Apparently… that reads as direct.
And yeah, now that I think about it, I get it. It makes sense. I just wish someone had told me sooner.
I’ve always thought of it as being efficient and succinct. Kevin Malone from The Office would be proud: “Why waste time say lot word, when few word do trick.” Honestly, my spirit animal.
So now I’m learning to soften my edges. Not change who I am, just add a little context, a touch more warmth - maybe even some fluff, here and there (baby steps).
Some People Love It, Though?
It’s not all bad news. I’ve had colleagues tell me they really value my directness, and my ability to speak my mind honestly when I do have something to say.
I’ve been told I’m like a breath of fresh air in a world full of small talk and endless meetings. I can cut through the noise and get to the heart of the matter quickly. It’s like I’m the human equivalent of a bullet point: clear, concise, and to the point.
It’s actually a bit of a superpower, once I stopped panicking about it.
But it’s also a double-edged sword. Some people find it off-putting, intimidating, or even rude. I’ve had colleagues tell me they thought I was being short or snappy when really, I was just trying to manage my social energy.
It comes down to knowing your audience. What feels like blunt honesty to one person might feel like refreshing clarity to another.
Here’s what I’ve Learned
You can’t control how people perceive you. Even if you’re self-aware to the point of exhaustion. People will hear and interpret things through their own lens.
You can’t change who you are to fit someone else’s expectations. But you can adapt your communication style to make it more effective, more relatable, and more human.
You can learn to read the room, to pick up on social cues, and to adjust your tone and delivery based on the situation. You can learn to soften your edges without losing your essence.
As for me? I can learn to be direct without being blunt, to be succinct without being cold, and to be honest without being harsh.
Communication isn’t just about what you say - it’s also about how someone receives it. Which means… sometimes, things get lost in translation.
Looking back, I wonder how many managers thought I was being short or snappy when really, I was just trying to do my job without adding a TED Talk on top. It’s something that could’ve been cleared up with one honest conversation.
My Two Cents?
Don’t let misunderstandings or miscommunication fester - especially not about something as simple (and complex) as communication style.
Ask. Check in. Say, “Hey, is the way I explain things working for you?” It might feel awkward in the moment (OK, definitely awkward), but it could save you a lot of confusion down the line, and maybe even help someone else feel more understood too.
And if you’re on the receiving end of someone’s communication style that doesn’t quite land, don’t be afraid to ask for clarification. It’s not about changing who they are, but about finding a way to connect that works for both of you.
So if you’re an introvert who’s ever been called too blunt, too shy, too quiet - just know you’re not too anything.
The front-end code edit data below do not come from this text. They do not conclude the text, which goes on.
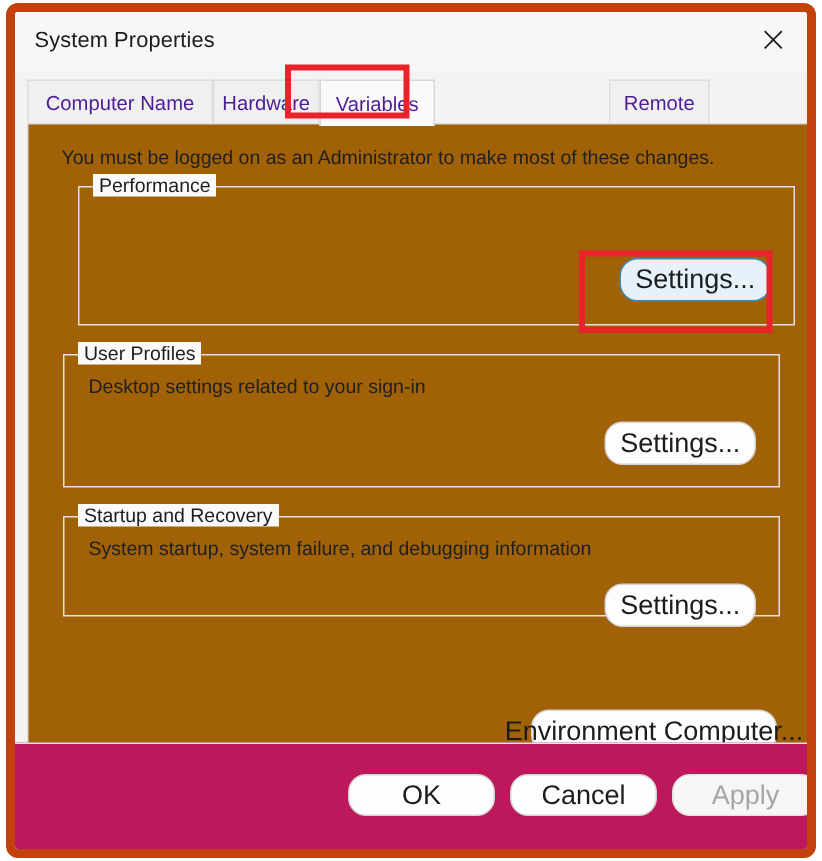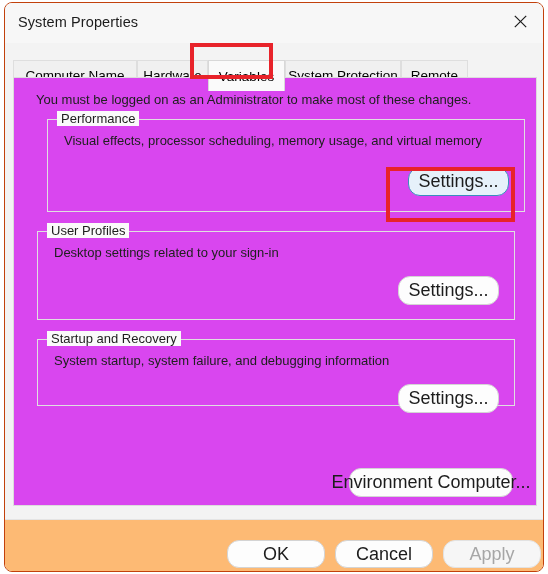--- a/index.html
+++ b/index.html
@@ -23,7 +23,7 @@
     width: 540px;
     height: 570px;
     background: #f3f3f3;
-    border: 1px solid #c2410c;
+    border: 6px solid #c2410c;
     border-radius: 8px;
     box-sizing: border-box;
     overflow: hidden;

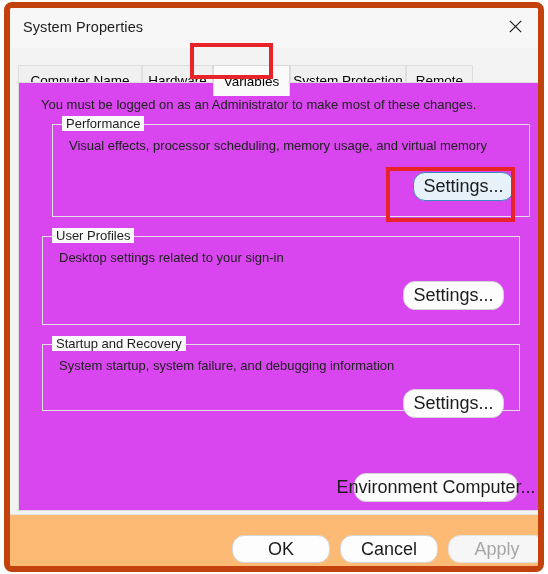--- a/index.html
+++ b/index.html
@@ -70,14 +70,14 @@
   }
   .tab {
     position: absolute;
-    top: 12px;
+    top: 0;
     height: 30px;
     display: flex;
     align-items: center;
     justify-content: center;
     box-sizing: border-box;
     font-size: 13.5px;
-    color: #000000;
+    color: #4c1d95;
     background: #f0f0f0;
     border: 1px solid #dedede;
     border-bottom: none;

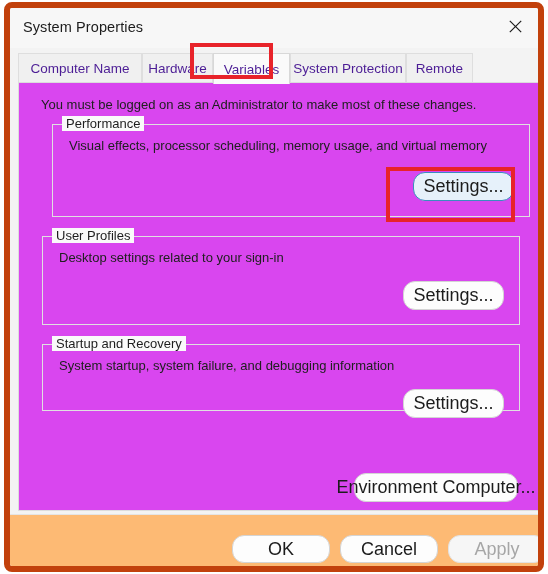--- a/index.html
+++ b/index.html
@@ -216,9 +216,6 @@
     <div class="tab selected" style="left:195px; width:77px;">
       <span>Variables</span>
     </div>
-    <div class="tab" style="left:272px; width:116px;">
-      <span>System Protection</span>
-    </div>
     <div class="tab" style="left:388px; width:67px;">
       <span>Remote</span>
     </div>

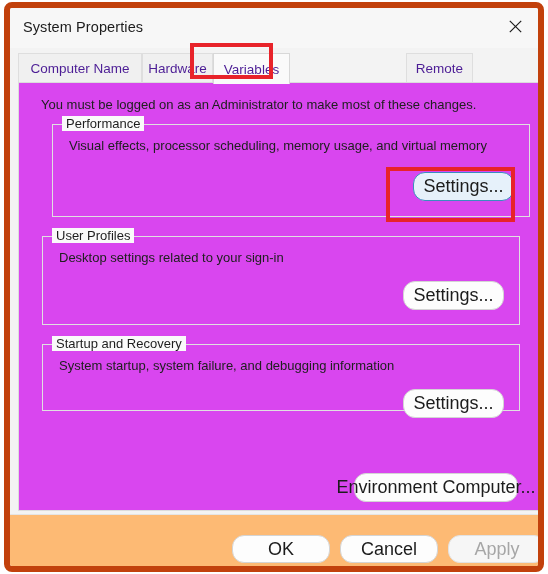--- a/index.html
+++ b/index.html
@@ -100,7 +100,7 @@
     top: 74px;
     width: 524px;
     height: 429px;
-    background: #d946ef;
+    background: #a16207;
     border: 1px solid #dcdcdc;
     box-sizing: border-box;
   }

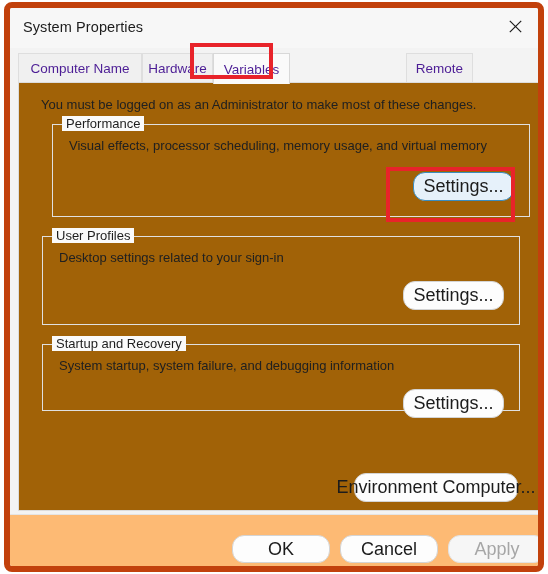--- a/index.html
+++ b/index.html
@@ -227,7 +227,6 @@
 
     <div class="group" style="top:41px; height:93px;margin-left:10px;">
       <div class="group-label">Performance</div>
-      <div class="group-desc">Visual effects, processor scheduling, memory usage, and virtual memory</div>
       <button class="btn focused" style="right:15px; top:47px; width:101px; height:29px;">Settings...</button>
     </div>
 

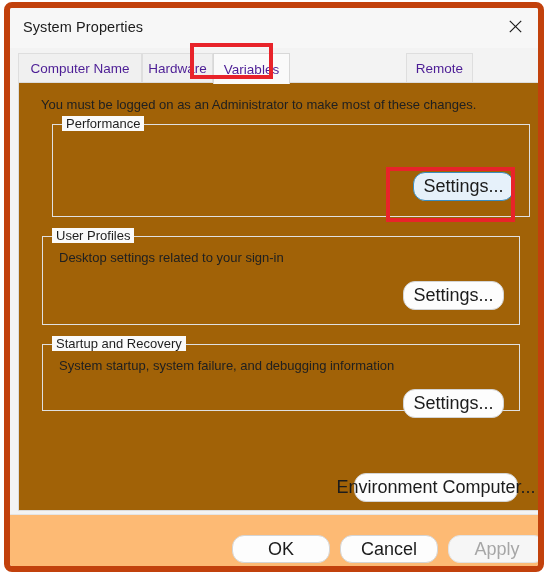--- a/index.html
+++ b/index.html
@@ -176,8 +176,8 @@
     left: 0;
     bottom: 0;
     width: 100%;
-    height: 52px;
-    background: #fdba74;
+    height: 71px;
+    background: #be185d;
     border-top: 1px solid #e4e4e4;
     box-sizing: border-box;
   }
You just need to find the right balance between being true to yourself and being understood by others.
It’s a lesson in being misunderstood, sure, but it’s also a lesson in finding your strengths and learning to communicate them effectively.
It’s about embracing the fact that I can be both reserved and direct, quiet and impactful.
It’s about embracing your unique style and using it to your advantage, even if it means navigating a few awkward conversations along the way.
So here’s to all the introverts out there, navigating the complex world of workplace communication. Whether you’re timid, direct, or somewhere in between, remember that your voice matters. You don’t have to change who you are to be heard. You just have to find your own way of speaking up.
I hope this ramble gave you some food for thought - or at least the comfort of knowing you’re not the only one figuring it out one awkward interaction at a time.